Deep learning is a machine learning method that uses hierarchical neural networks to learn from data in an iterative and adaptive manner. It’s an ideal approach for learning patterns from unlabeled and unstructured data. It’s essentially the same concept as the neural network, except that deep learning algorithms have two or more hidden layers. In fact, computer vision applications — like those that support facial recognition for images uploaded to Facebook, or the self-driving cars produced by Tesla — have been known to implement more than 150 hidden layers in a single deep neural network. The more hidden layers there are, the more complex a decision the algorithm can make.
Using Spark to generate real-time big data analytics
Apache Spark is an in-memory distributed computing application that you can use to deploy machine learning algorithms on big data sources in near-real-time to generate analytics from streaming big data sources. Whew!
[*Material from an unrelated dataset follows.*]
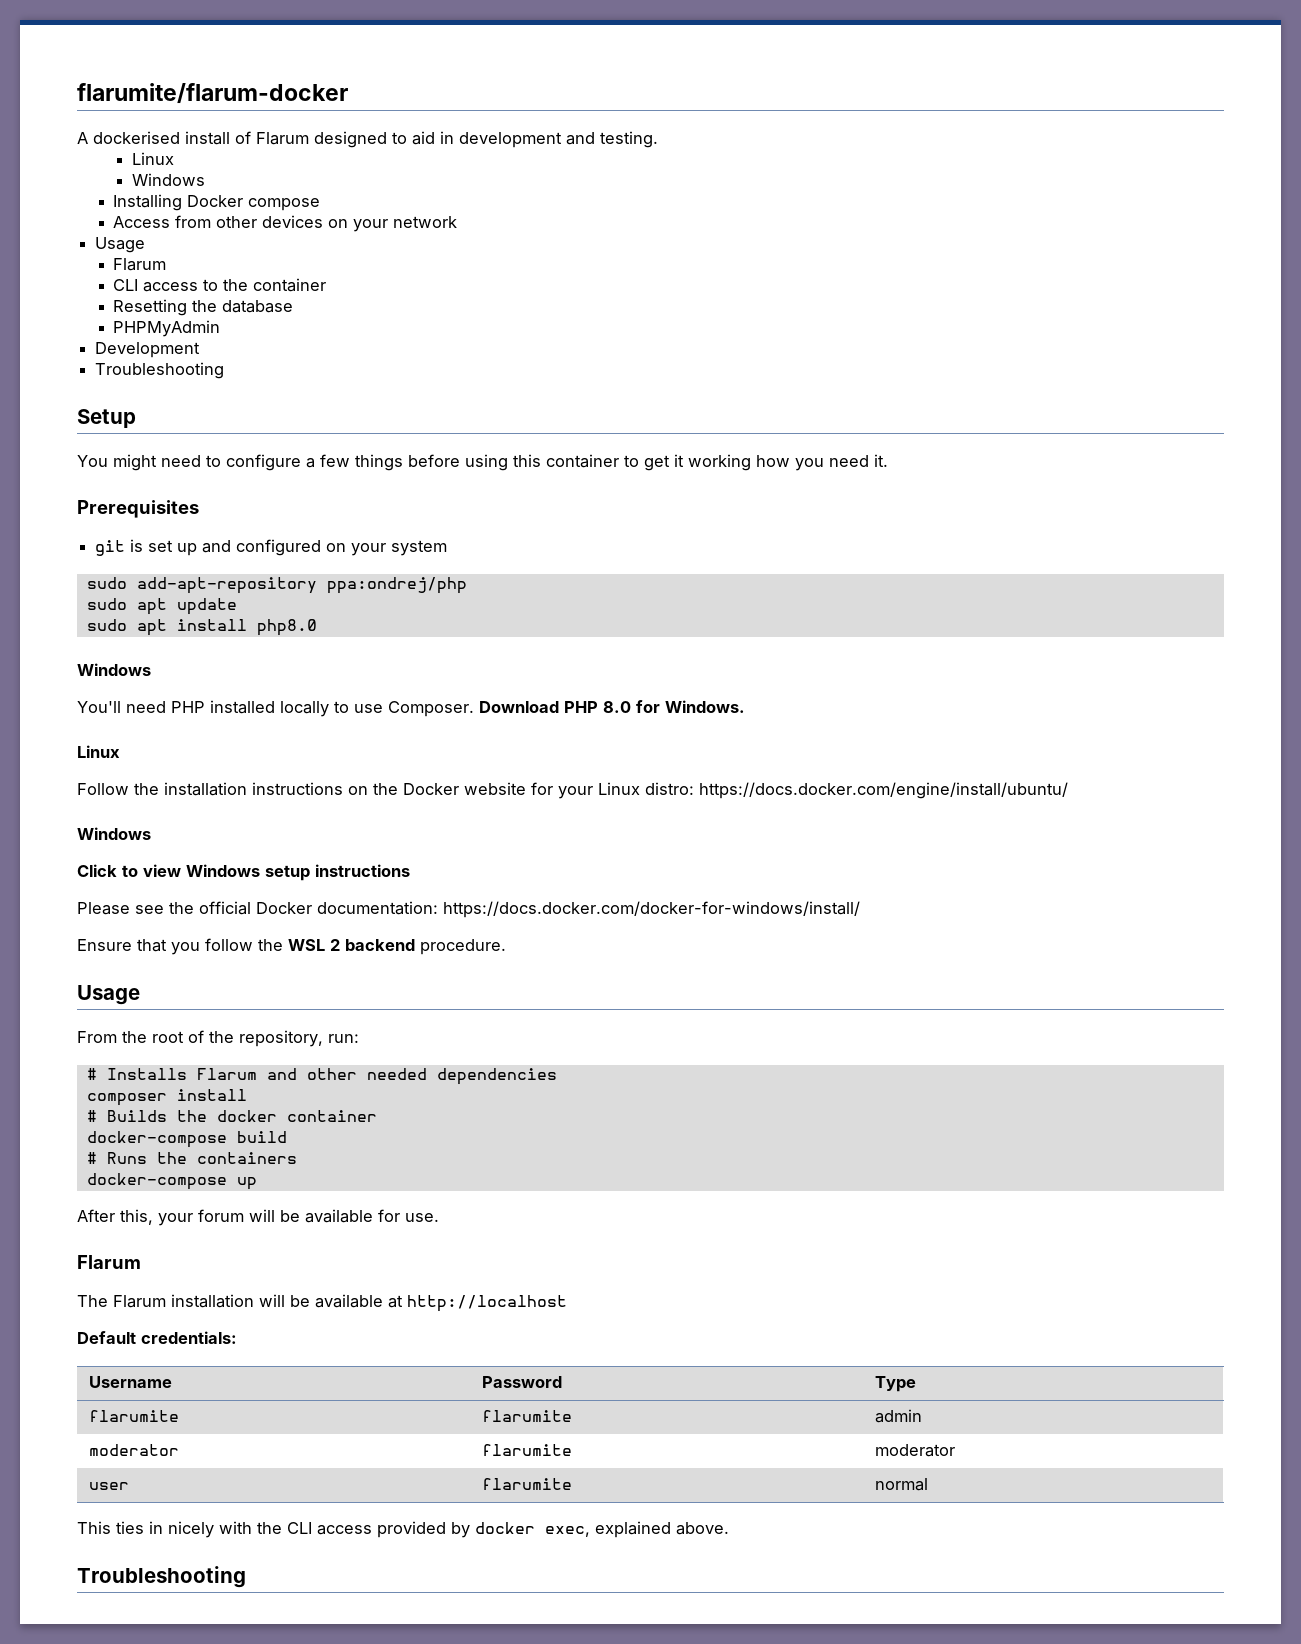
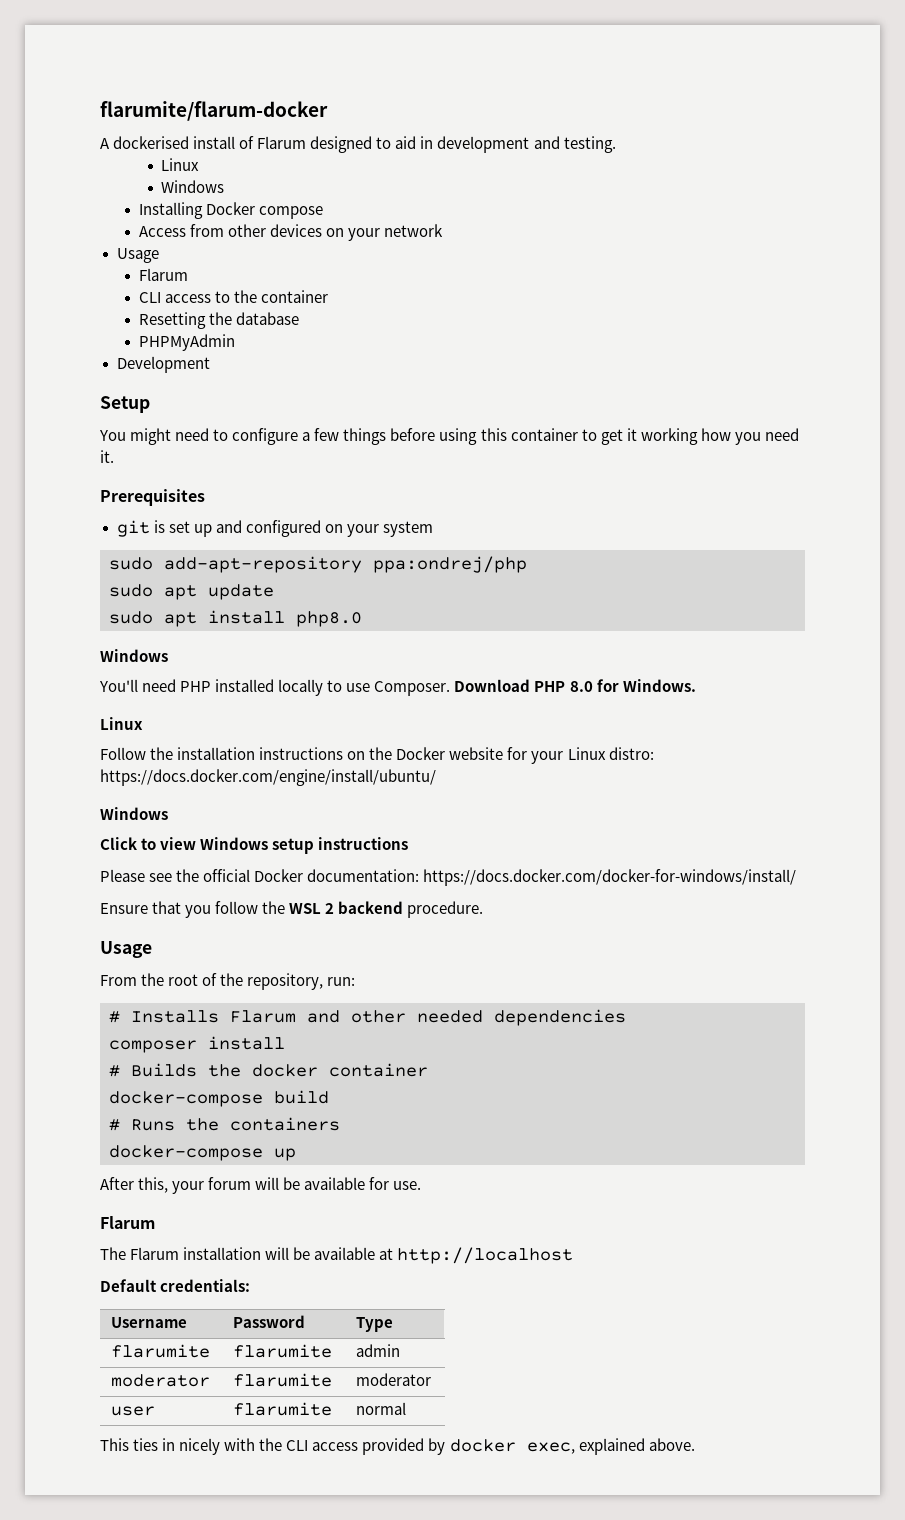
[95,362,225,379] // Troubleshooting -> (210, 364) none
[77,1566,246,1588] // Troubleshooting -> (695, 1444) none

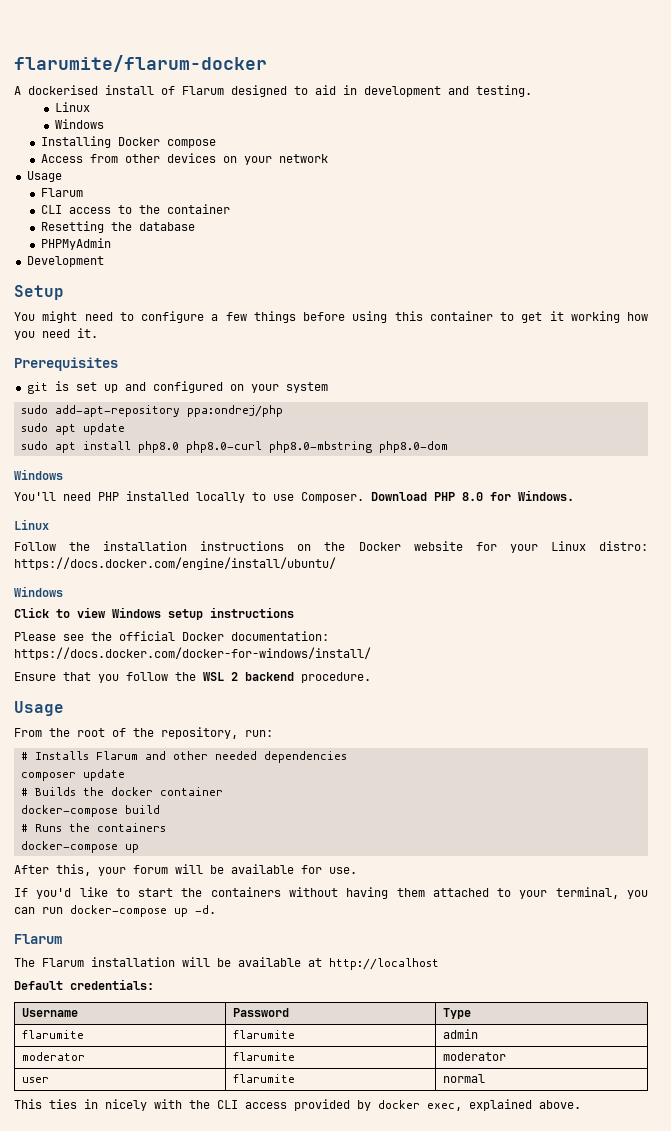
(362, 619) none -> [185,441,448,453] php8.0-curl php8.0-mbstring php8.0-dom
[208,1036,285,1050] install -> [82,769,125,781] update
(422, 1185) none -> [14,887,648,899] [14,905,216,917] // If you'd like to start the containers without having them attached to your terminal, you can run docker-compose up -d.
In-memory refers to processing data within the computer’s memory, without actually reading and writing its computational results onto the disk. In-memory computing provides its results a lot faster but cannot process much data per processing interval.
Because it processes data in microbatches, with 3-second cycle times, you can use it to significantly decrease time-to-insight in cases where time is of the essence. It can be run on data that sits in a wide variety of storage architectures, including Hadoop HDFS, Amazon Redshift, MongoDB, Cassandra, Solr and AWS. Spark is composed of the following submodules:
Spark SQL: You use this module to work with and query structured data using Spark. Within Spark, you can query data using Spark’s built-in SQL package: SparkSQL. You can also query structured data using Hive, but then you’d use the HiveQL language and run the queries using the Spark processing engine.
GraphX: The GraphX library is how you store and process network data from within Spark.
Streaming: The Streaming module is where the big data processing takes place. This module basically breaks a continuously streaming data source into much smaller data streams, called Dstreams — discreet data streams, in other words. Because the Dstreams are small, these batch cycles can be completed within three seconds, which is why it’s called microbatch processing.
MLlib: The MLlib submodule is where you analyze data, generate statistics, and deploy machine learning algorithms from within the Spark environment. MLlib has APIs for Java, Scala, Python, and R. The MLlib module allows data professionals to work within Spark to build machine learning models in Python or R, and those models will then pull data directly from the requisite data storage repository, whether that be on-premise, in a cloud, or even a multicloud environment. This helps reduce the reliance that data scientists sometimes have on data engineers. Furthermore, computations are known to be 100 times faster when processed in-memory using Spark as opposed to the traditional MapReduce framework.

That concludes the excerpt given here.